2

I am attempting to plot multiple time series variables on a single line chart using ggplot. I am using a data.frame which contains n time series variables, and a column of time periods. Essentially, I want to loop through the data.frame, and add exactly n goem_lines to a single chart.

Initially I tried using the following code, where;

  • df = data.frame containing n time series variables, and 1 column of time periods
  • wid = n (number of time series variables)
  p <- ggplot() +
    scale_color_manual(values=c(colours[1:wid]))  
  for (i in 1:wid) {
    p <- p + geom_line(aes(x=df$Time, y=df[,i], color=var.lab[i]))
  } 
  ggplotly(p)

However, this only produces a plot of the final time series variable in the data.frame. I then investigated further, and found that following sets of code produce completely different results:

p <- ggplot() +
    scale_color_manual(values=c(colours[1:wid]))
i = 1
p = p + geom_line(aes(x=df$Time, y=df[,i], color=var.lab[i]))
i = 2
p = p + geom_line(aes(x=df$Time, y=df[,i], color=var.lab[i]))
i = 3
p = p + geom_line(aes(x=df$Time, y=df[,i], color=var.lab[i]))
  ggplotly(p)

Plot produced by code above

p <- ggplot() +
    scale_color_manual(values=c(colours[1:wid]))
p = p + geom_line(aes(x=df$Time, y=df[,1], color=var.lab[1]))
p = p + geom_line(aes(x=df$Time, y=df[,2], color=var.lab[2]))
p = p + geom_line(aes(x=df$Time, y=df[,3], color=var.lab[3]))
  ggplotly(p)

Plot produced by code above

In my mind, these two sets of code are identical, so could anyone explain why they produce such different results?

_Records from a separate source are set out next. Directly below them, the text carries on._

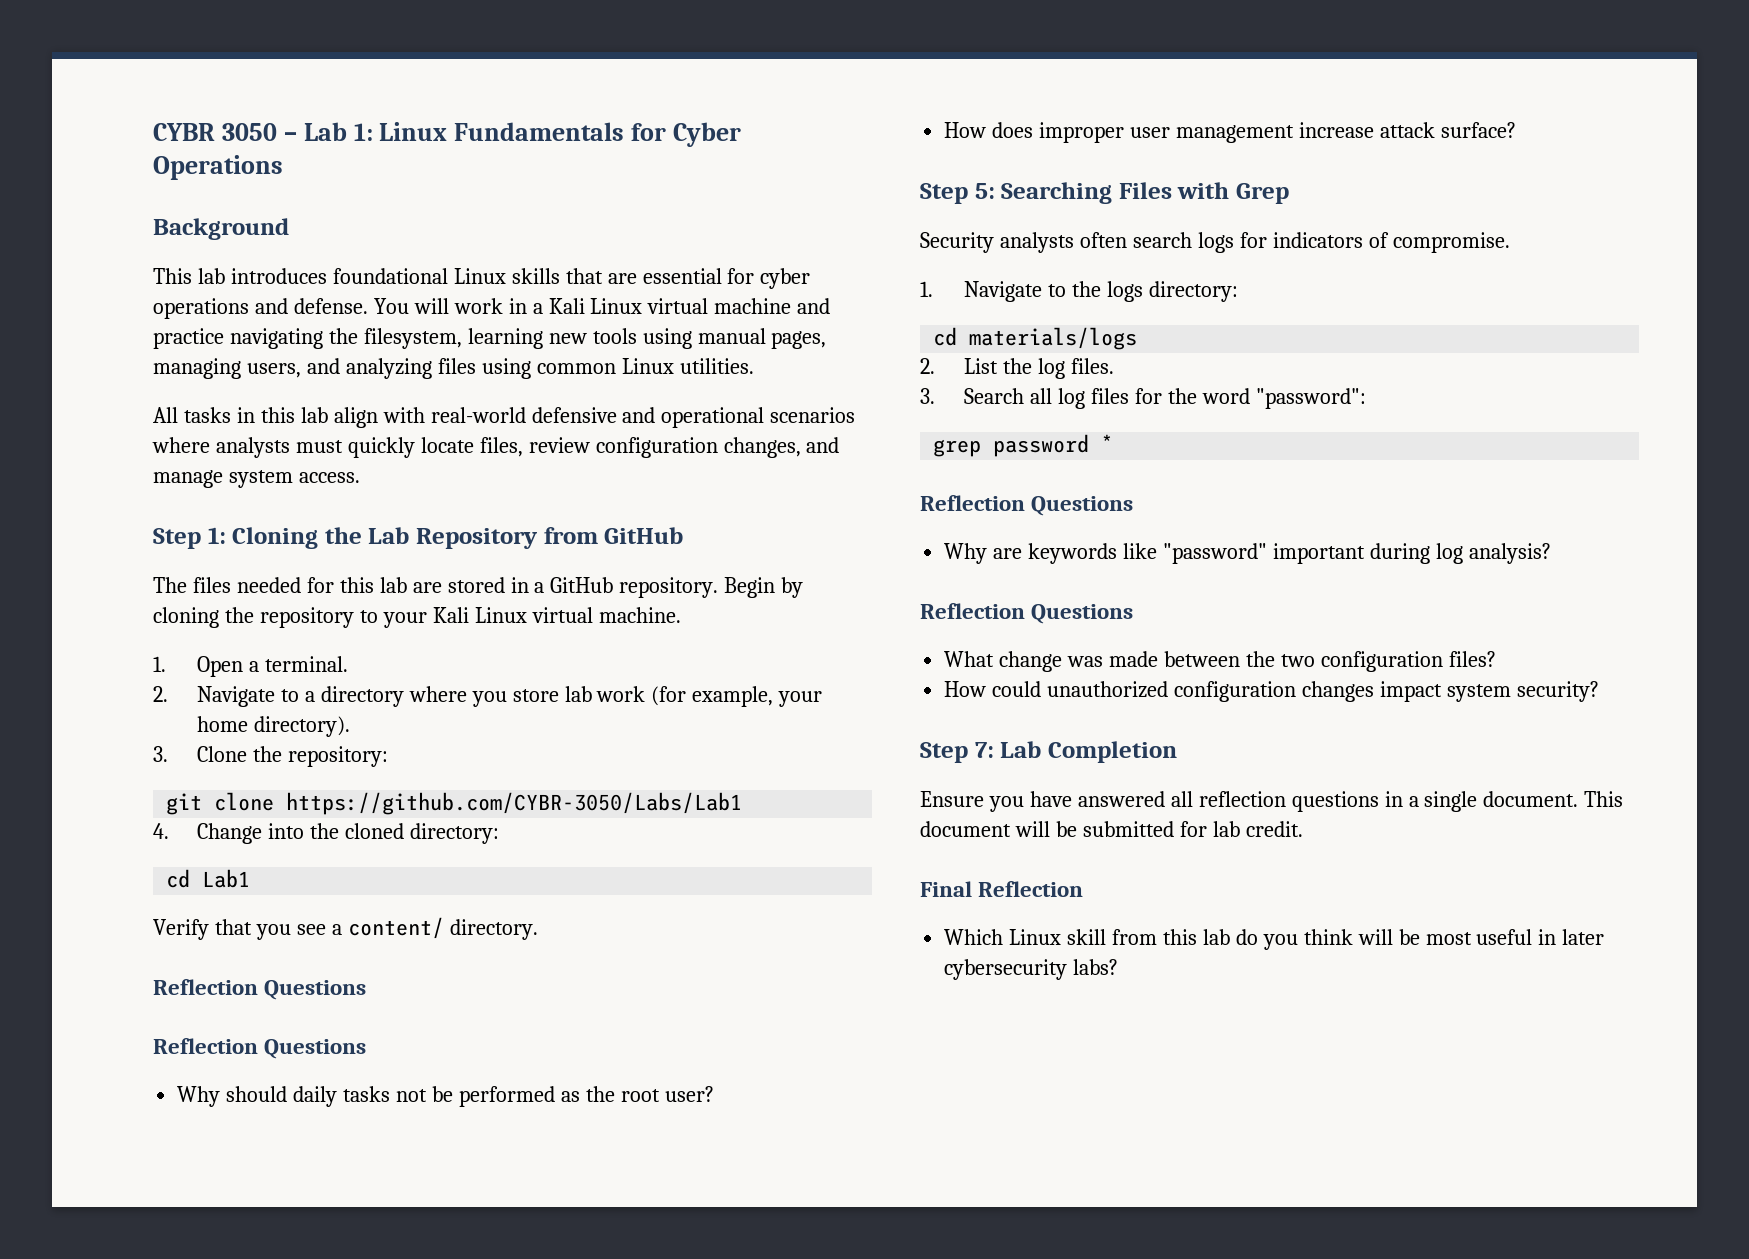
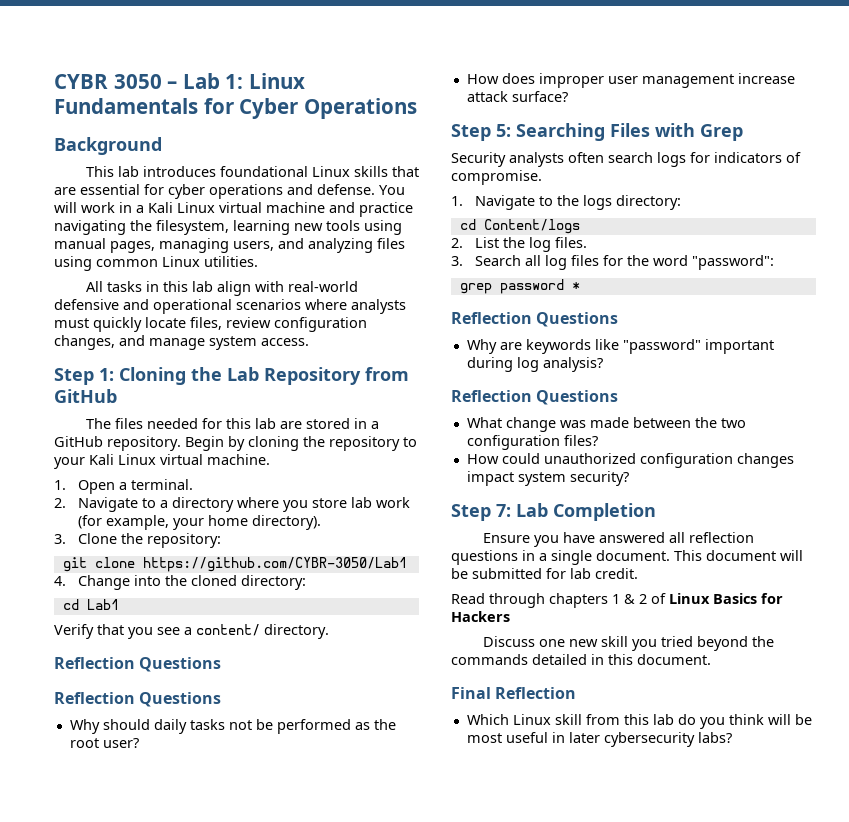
- git clone https://github.com/CYBR-3050/Labs/Lab1
+ git clone https://github.com/CYBR-3050/Lab1
- cd materials/logs
+ cd Content/logs
+ Read through chapters 1 & 2 of Linux Basics for Hackers
+ Discuss one new skill you tried beyond the commands detailed in this document.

I know this could probably be done quite easily using autoplot, but I am more interested in the behavior of these two snipits of code.

Kayla
  • 23
  • 4
  • 2
    The actual plot is build when you print (using `ggplotly`). Only then is `i` evaluated. Btw., your code violates several principles behind ggplot2. You should approach this in a completely different way (i.e., you should first melt the data.frame). – Roland Oct 06 '20 at 12:35
  • Hi there Roland. Thanks, that explains it! Also thanks for the advise on the principle violations, this explains why I am getting strange results in some cases. I will do some further reading on ggplot2 to avoid these in the future. – Kayla Oct 06 '20 at 12:39
  • 1
    You should reshape your data so you don't need to do multiple `geom_line` calls but a single call. Basically, look at `pivot_longer` so you can have a single variable that can be mapped to `color` – csgroen Oct 06 '20 at 13:00
  • Thank you for the advise csgroen: pivot_longer + some much needed additional reading on ggplot is exactly what i needed. – Kayla Oct 06 '20 at 13:31

1 Answers1

1

What you're trying to do is a 'hack' way by plotting multiple lines, but it's not ideal in ggplot terms. To do it successfully, I'd use aes_string. But it's a hack.

df <- data.frame(Time = 1:20,
                 Var1 = rnorm(20),
                 Var2 = rnorm(20, mean = 0.5),
                 Var3 = rnorm(20, mean = 0.8))

vars <- paste0("Var", 1:3)
col_vec <- RColorBrewer::brewer.pal(3, "Accent")

library(ggplot2)
p <- ggplot(df, aes(Time))
for (i in 1:length(vars)) {
    p <- p + geom_line(aes_string(y = vars[i]), color = col_vec[i], lwd = 1)
}
p + labs(y = "value")

enter image description here

How to do it properly

To make this plot more properly, you need to pivot the data first, so that each aesthetic (aes) is mapped to a variable in your data frame. That means we need a single variable to be color in our data frame. Hence, we pivot_longer and plot again:

library(tidyr)
df_melt <- pivot_longer(df, cols = Var1:Var3, names_to = "var")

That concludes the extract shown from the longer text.